L'autocritica del PRC e i suoi obiettivi nefasti

Il flop di Piazza del Popolo ha indotto Rifondazione Comunista all'autocritica sulla scelta del 9 giugno. Al grido 'ritorneremo ad essere presenti nei movimenti', Franco Giordano ha ammesso l'errore e prevede prossime immersioni nei 'movimenti'.

Non so quanti compagni e quante compagne sono disponibili a farsi prendere in giro da questo personaggio da circo equestre e dal suo comprimario e ispiratore Bertinotti, ma una cosa è certa: di fronte a tanta sfrontatezza occorre ribadire la massima di Mao che ci insegna che quando il cane cade nell'acqua bisogna continuare a bastonarlo.

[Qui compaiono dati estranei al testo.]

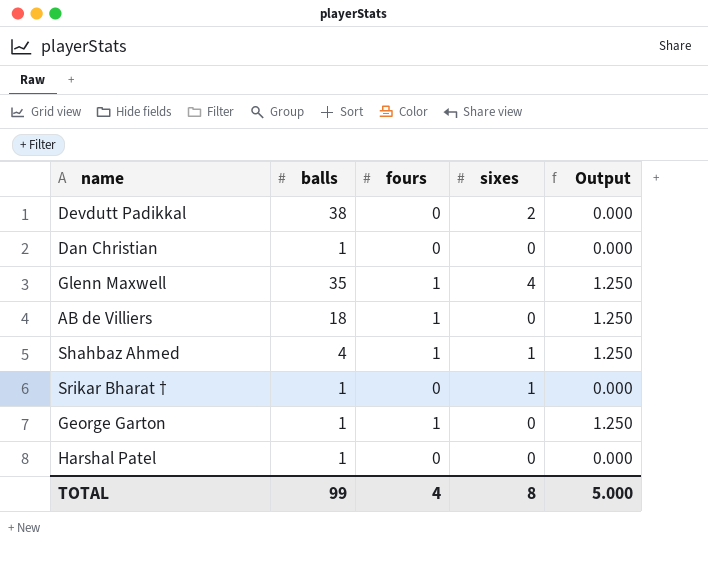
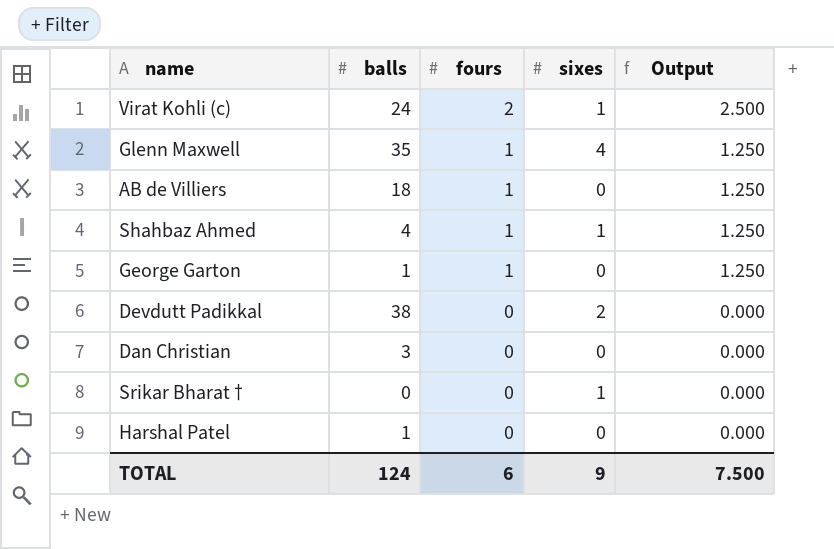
row order: none -> fours descending
row Virat Kohli (c): none -> 24 | 2 | 1 | 2.500
Dan Christian | balls: 1 -> 3
Srikar Bharat † | balls: 1 -> 0
TOTAL | balls: 99 -> 124
TOTAL | fours: 4 -> 6
TOTAL | sixes: 8 -> 9
TOTAL | Output: 5.000 -> 7.500

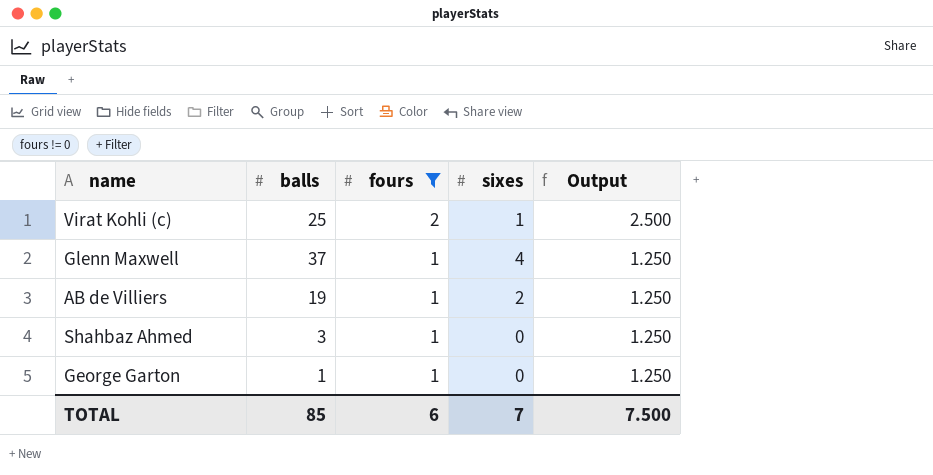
filter: none -> fours != 0
Virat Kohli (c) | balls: 24 -> 25
Glenn Maxwell | balls: 35 -> 37
AB de Villiers | balls: 18 -> 19
AB de Villiers | sixes: 0 -> 2
Shahbaz Ahmed | balls: 4 -> 3
Shahbaz Ahmed | sixes: 1 -> 0
TOTAL | balls: 124 -> 85
TOTAL | sixes: 9 -> 7

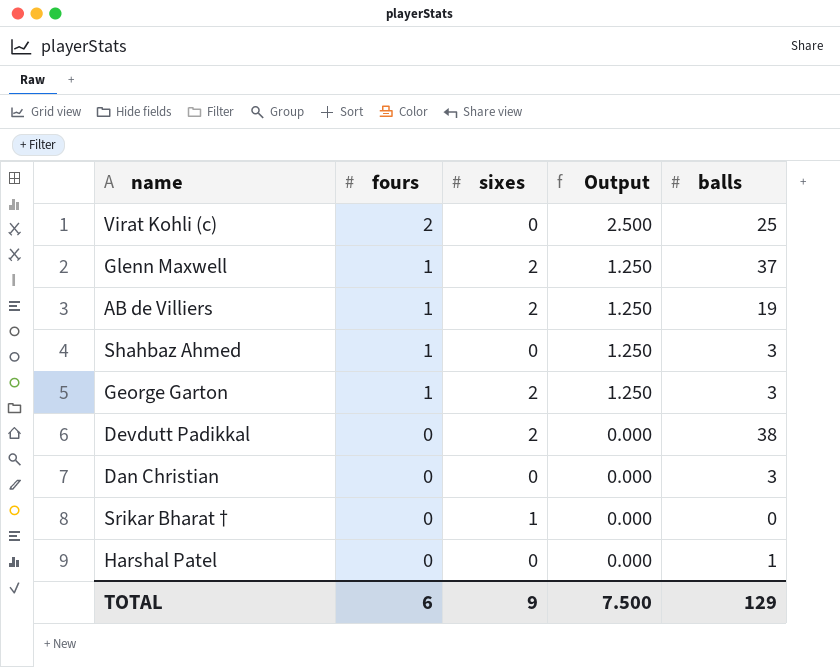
filter: fours != 0 -> none
column balls | position: 2 -> 5
Virat Kohli (c) | sixes: 1 -> 0
Glenn Maxwell | sixes: 4 -> 2
George Garton | sixes: 0 -> 2
George Garton | balls: 1 -> 3
TOTAL | sixes: 7 -> 9
TOTAL | balls: 85 -> 129

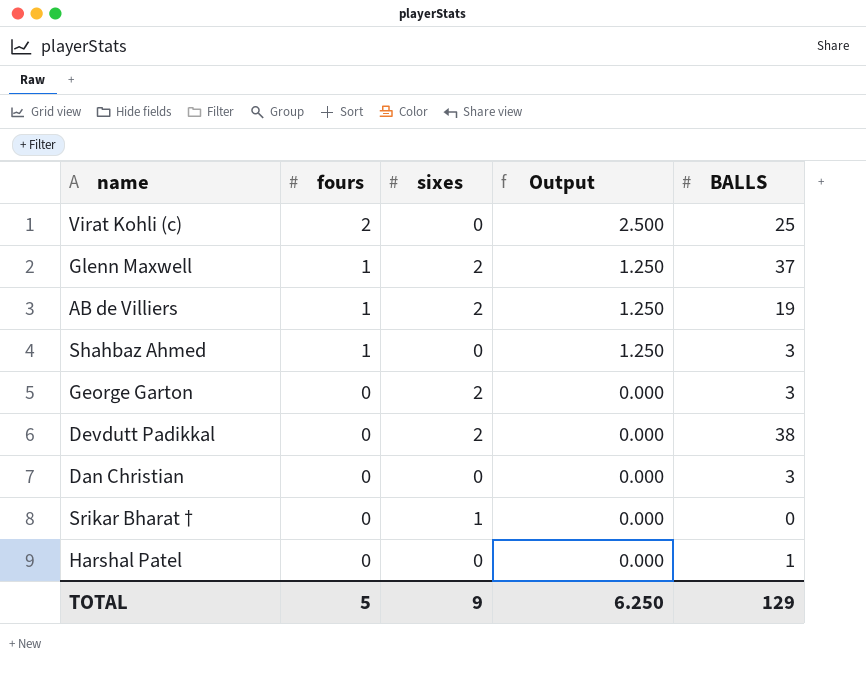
column name: balls -> BALLS
George Garton | fours: 1 -> 0
George Garton | Output: 1.250 -> 0.000
TOTAL | fours: 6 -> 5
TOTAL | Output: 7.500 -> 6.250

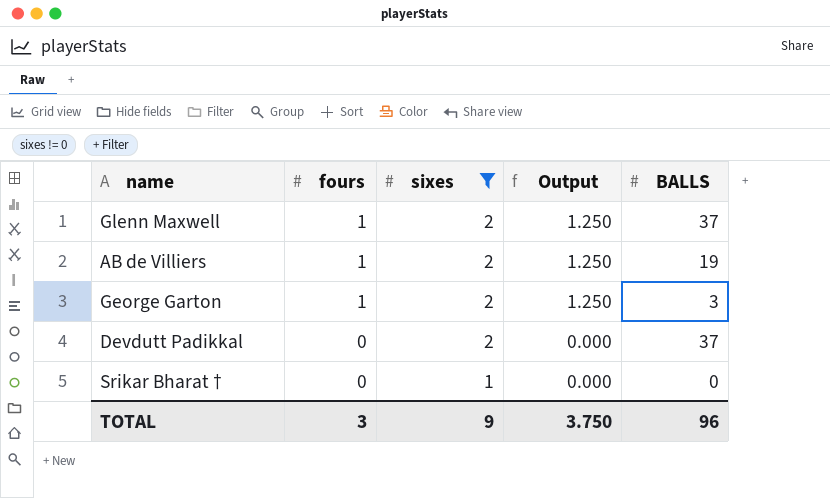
filter: none -> sixes != 0
George Garton | fours: 0 -> 1
George Garton | Output: 0.000 -> 1.250
Devdutt Padikkal | BALLS: 38 -> 37
TOTAL | fours: 5 -> 3
TOTAL | Output: 6.250 -> 3.750
TOTAL | BALLS: 129 -> 96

Dall'aria che tira sembra invece che i soliti pontieri ritessono la rete che li porta a dialogare con un interlocutore che è in perfetta malafede. Attribuire questa propensione al dialogo ad ingenuità è sbagliato. Difatti, chi accarezza l'idea di un ritorno del figliol prodigo all'ovile dei 'movimenti' non lo fa per caso. Costui, o costoro, a mio avviso non vogliono fare i conti con un'analisi politica che ci porta a dire che Rifondazione Comunista è solo un apparato di 'professionisti' dell'elettoralismo di sinistra che produce demagogia e degenerazione opportunista. E' sbagliata questa analisi? Quali sono gli elementi che ci portano a dire il contrario?

Se seguiamo tutto l'itinerario dell'ascesa di Bertinotti dalla carica di segretario del partito a quella di presidente della Camera dei Deputati, vedremo che essa è accompagnata da un continuo di passaggi 'teorici' che hanno demolito tutto ciò che di comunista esisteva in questa ipotesi di rifondazione. Dal novecento come secolo di 'errori ed orrori', alla teorizzazione della non violenza come arma degli 'umili', fino alle meditazioni sul monte Athos. Alla sfrontatezza di queste vere e proprie demolizioni del pensiero comunista, ha fatto seguito lo sviluppo del governismo, prima a livello locale e poi nel sottogoverno nazionale. Ora, tutto questo calderone diventa una delle facce di un sistema politico organizzato col centrosinistra che prevede un ruolo di 'sinistra' per il PRC che deve captare settori elettorali necessari alla maggioranza. Mettere in crisi questo ruolo significa perdere una parte del potere che sostiene Prodi e D'Alema. Per questo bisogna correre ai ripari e farsi l'autocritica.

Questa serve però anche a mettere in fibrillazione quell'area che impropriamente possiamo definire politica e che invece è espressione di una sottocultura di 'sinistra' in attesa di collocazione. C'è sempre un apprendistato in tutto, una sorta di gavetta che si riproduce da un quarantennio. I figli della scapigliatura aspettano di essere tosati da chi li ha preceduti.

Per definire quest'area, nella sua consueta modalità di rappresentazione, uso spesso il termine 'quelli del sabato sera', cioè quelli che si inventano l'acqua calda e per ogni questione di attualità si inventano la 'manifestazione'. Certo, all'interno di questa ci sono elementi che escono dal quadro, ma a ben vedere, come le cronache del 9 giugno e le indiscrezioni giornalistiche testimoniano, tutto è sotto controllo. Il governo continua la sua politica e con molto liberalismo concede il corteo. La festa potrebbe essere guastata, ma a evitarlo c'è un esercito di pontieri che ricopre il ruolo di galantuomini del 'radicalismo'.

Dare credito, quindi, alla discussione che anima una certa sinistra, vuol dire cadere nella trappola. Se vogliamo discutere, dobbiamo partire da alcune premesse che non sono solo il giudizio su Rifondazione e su i suoi compari del fronte 'radicale', ma anche e soprattutto la necessità di demolire il ruolo elettorale di questo fronte e la progettazione di un movimento politico che sia all'altezza delle contraddizioni di questa epoca. Tutto ciò, ovviamente, prescinde dalle manovre di gruppi e gruppetti che sembrano inventati per dimostrare che le migliori intenzioni finiscono in caricatura.